RECORDED DATA

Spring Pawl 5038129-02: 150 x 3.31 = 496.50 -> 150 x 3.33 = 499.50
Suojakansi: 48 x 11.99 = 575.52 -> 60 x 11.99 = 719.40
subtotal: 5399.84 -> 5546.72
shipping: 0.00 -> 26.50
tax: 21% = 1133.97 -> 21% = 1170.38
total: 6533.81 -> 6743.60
* * *
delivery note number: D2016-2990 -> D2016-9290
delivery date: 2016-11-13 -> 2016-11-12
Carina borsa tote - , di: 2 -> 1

EXERCISE PROMPT
Look above for the line holding "Suojakansi: 48 x", then set down exactly that line and every line after it up to and including the line holding "total: 6533.81 -> 6743.60", with nothing else.

RESULT OF THE TASK
Suojakansi: 48 x 11.99 = 575.52 -> 60 x 11.99 = 719.40
subtotal: 5399.84 -> 5546.72
shipping: 0.00 -> 26.50
tax: 21% = 1133.97 -> 21% = 1170.38
total: 6533.81 -> 6743.60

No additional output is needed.